<<<<

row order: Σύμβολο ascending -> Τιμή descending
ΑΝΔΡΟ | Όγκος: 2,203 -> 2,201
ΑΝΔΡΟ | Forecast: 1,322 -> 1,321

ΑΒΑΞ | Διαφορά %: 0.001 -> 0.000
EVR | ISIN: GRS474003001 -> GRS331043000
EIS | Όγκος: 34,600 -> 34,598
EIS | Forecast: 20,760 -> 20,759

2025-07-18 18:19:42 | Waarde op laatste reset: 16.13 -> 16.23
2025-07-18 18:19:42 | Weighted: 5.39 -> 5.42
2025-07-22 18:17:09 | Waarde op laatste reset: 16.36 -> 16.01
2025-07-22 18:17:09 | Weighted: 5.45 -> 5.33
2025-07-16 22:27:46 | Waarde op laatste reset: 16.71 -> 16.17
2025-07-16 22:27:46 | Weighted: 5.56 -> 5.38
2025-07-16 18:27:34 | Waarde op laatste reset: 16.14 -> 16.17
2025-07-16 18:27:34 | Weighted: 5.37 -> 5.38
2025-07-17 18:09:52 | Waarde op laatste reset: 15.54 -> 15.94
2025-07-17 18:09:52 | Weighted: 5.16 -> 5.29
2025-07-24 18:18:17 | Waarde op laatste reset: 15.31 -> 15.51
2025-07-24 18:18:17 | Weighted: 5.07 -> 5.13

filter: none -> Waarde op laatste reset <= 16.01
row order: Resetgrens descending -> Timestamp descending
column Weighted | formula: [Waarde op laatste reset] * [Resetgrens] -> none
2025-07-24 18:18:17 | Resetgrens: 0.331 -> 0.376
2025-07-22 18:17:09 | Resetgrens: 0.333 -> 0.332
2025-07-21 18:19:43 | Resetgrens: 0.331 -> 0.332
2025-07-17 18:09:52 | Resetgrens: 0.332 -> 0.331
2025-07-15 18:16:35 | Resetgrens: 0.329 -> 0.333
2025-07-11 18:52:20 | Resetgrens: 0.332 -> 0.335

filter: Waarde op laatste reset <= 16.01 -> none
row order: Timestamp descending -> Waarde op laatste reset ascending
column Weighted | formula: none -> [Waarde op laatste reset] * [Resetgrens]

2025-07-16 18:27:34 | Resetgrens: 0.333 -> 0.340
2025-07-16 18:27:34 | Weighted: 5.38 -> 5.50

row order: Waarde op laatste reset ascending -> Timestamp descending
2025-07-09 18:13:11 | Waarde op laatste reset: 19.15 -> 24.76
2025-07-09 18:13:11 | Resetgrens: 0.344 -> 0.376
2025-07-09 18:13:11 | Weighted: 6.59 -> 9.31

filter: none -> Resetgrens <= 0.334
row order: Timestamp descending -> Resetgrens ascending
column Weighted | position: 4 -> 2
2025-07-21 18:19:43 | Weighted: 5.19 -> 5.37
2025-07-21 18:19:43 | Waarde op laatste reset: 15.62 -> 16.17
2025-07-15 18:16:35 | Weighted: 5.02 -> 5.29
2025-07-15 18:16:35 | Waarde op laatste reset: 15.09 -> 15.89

>>>>

### Try it
Could you restate word for word the lines above from the one containing "EVR | ISIN: GRS474003001 -> GRS331043000" through the one containing "2025-07-17 18:09:52 | Weighted: 5.16 -> 5.29", both included, and nothing else?

### Answer for the task
EVR | ISIN: GRS474003001 -> GRS331043000
EIS | Όγκος: 34,600 -> 34,598
EIS | Forecast: 20,760 -> 20,759

2025-07-18 18:19:42 | Waarde op laatste reset: 16.13 -> 16.23
2025-07-18 18:19:42 | Weighted: 5.39 -> 5.42
2025-07-22 18:17:09 | Waarde op laatste reset: 16.36 -> 16.01
2025-07-22 18:17:09 | Weighted: 5.45 -> 5.33
2025-07-16 22:27:46 | Waarde op laatste reset: 16.71 -> 16.17
2025-07-16 22:27:46 | Weighted: 5.56 -> 5.38
2025-07-16 18:27:34 | Waarde op laatste reset: 16.14 -> 16.17
2025-07-16 18:27:34 | Weighted: 5.37 -> 5.38
2025-07-17 18:09:52 | Waarde op laatste reset: 15.54 -> 15.94
2025-07-17 18:09:52 | Weighted: 5.16 -> 5.29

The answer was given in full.